CCBJ: Amidst all that success, Fish has offered an alternative fee arrangement (AFA) program for the past 10 years. How has it evolved, and how does it benefit clients?

Glitzenstein: Fish started its AFA program in early 2009 to create fee arrangements that are tailored to our clients’ business needs and objectives. In 2018, 31 percent of our collections were from AFAs. Our AFAs are data driven. Because of our extensive experience, we have the ability to predict how much work will be needed to win in a particular case, based on all the variables involved, and to create a fee that represents an outstanding value.

In our long-running AFA for Microsoft, we showed that it was possible to price complex patent litigation cases using a fixed fee, giving them the confidence to move most of their remaining legal work to alternative fee arrangements. Both Microsoft’s and Fish’s interests were aligned by focusing on lowering costs while still delivering exceptional results.

We are proud of the thoughtful and intentional way we have developed AFAs that work for our clients. In a BTI Consulting Group survey, Fish was one of just a few firms, and the only IP firm, that corporate counsel found to be the best at making AFAs a successful cost-control tool.

One of the many benefits of having these conversations with our clients at the outset of a case is that it ensures that everyone is on the same page. We discuss schedule. We talk about when the case will be busy, and when it might slow down, so clients know when their scientists, engineers, and businesspeople will need to engage. We explain how the case is likely to unfold on the merits. Importantly, we make sure that we know their commercial objectives. We then come up with a creative and flexible proposal that takes into account all of these considerations.

CCBJ: Do you offer other fee innovations?

Glitzenstein: We price many of our matters with a set monthly fee schedule, however, we also craft collared-fee deals and blended-rate arrangements. In addition, we’re very willing to explore bonus payments for achieving specified objectives or milestones.

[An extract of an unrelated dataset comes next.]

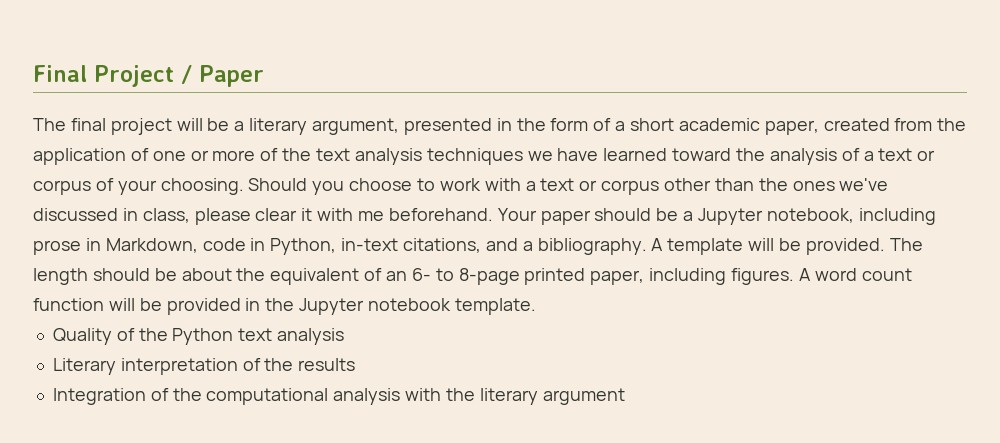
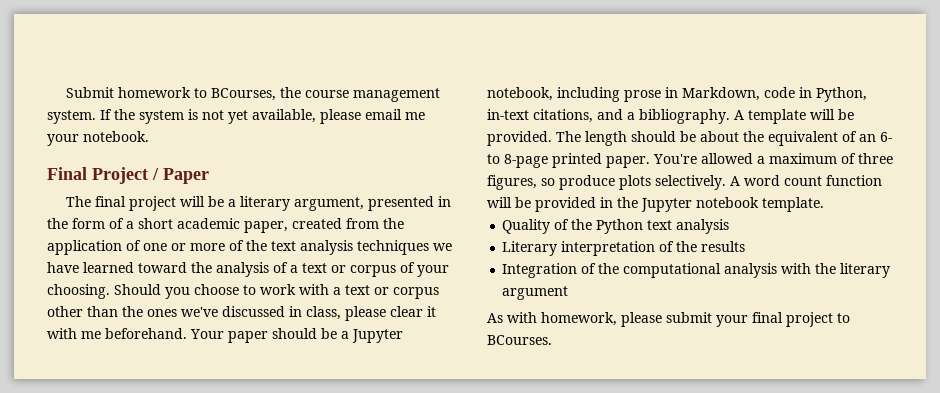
(33, 73) none -> [65,87,440,102] [47,109,425,124] [47,131,149,146] Submit homework to BCourses, the course management system. If the system is not yet available, please email me your notebook. //
[590,268,795,285] paper, including figures. -> [606,153,893,168] [487,175,726,190] paper. You're allowed a maximum of three figures, so produce plots selectively.
(625, 396) none -> [487,312,850,327] [487,335,552,345] // As with homework, please submit your final project to BCourses.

We understand that clients are generally very open to paying for success, and we are confident enough in our diligence and our abilities in the courtroom to make that option available.

CCBJ: What brought Fish to open an office in Shenzhen, China, earlier this year?

Glitzenstein: One of the largest growing segments of our practice is U.S.-based work for clients who are outside the United States. I personally handle work for a significant number of clients in Europe. We have been enormously successful developing work from clients in Asia, including South Korea, Taiwan, Japan, and China. With respect to China, Fish has helped China’s leading companies obtain, enforce, and defend their intellectual property rights in the United States and Europe for many years.

Our Shenzhen office gives us a base of operations to meet the needs of clients in Asia on the ground, in real time, whenever they need us. Shenzhen is a particularly good fit for Fish. Known as the Silicon Valley of China, Shenzhen boasts the highest number of PCT (Patent Cooperation Treaty) applications of any city in China. The city is home to some of China’s most innovative companies, accounting for almost 50 percent of Chinese PCT filings.

CCBJ: How does Fish stand out from its competitors?

Glitzenstein: First, we have the deepest bench of seasoned IP trial lawyers. We don’t rely on one or two superstars to try all of our cases. Over 100 of our attorneys have led or co-led a trial team.

Second, we have more lawyers with science and technology degrees than any other firm. Clients don’t have to spend time teaching us their technology.

Third, we serve clients by forming customized teams that deeply understand their clients’ industries and technologies. Clients value our ability to collaborate. Attorneys at Fish like one another and enjoy working together. Clients notice that. Our clients recommend us to their peers because we understand their business needs and their technology, are deeply committed to their success, use cutting-edge tools to deliver the best value, and because we get the best results.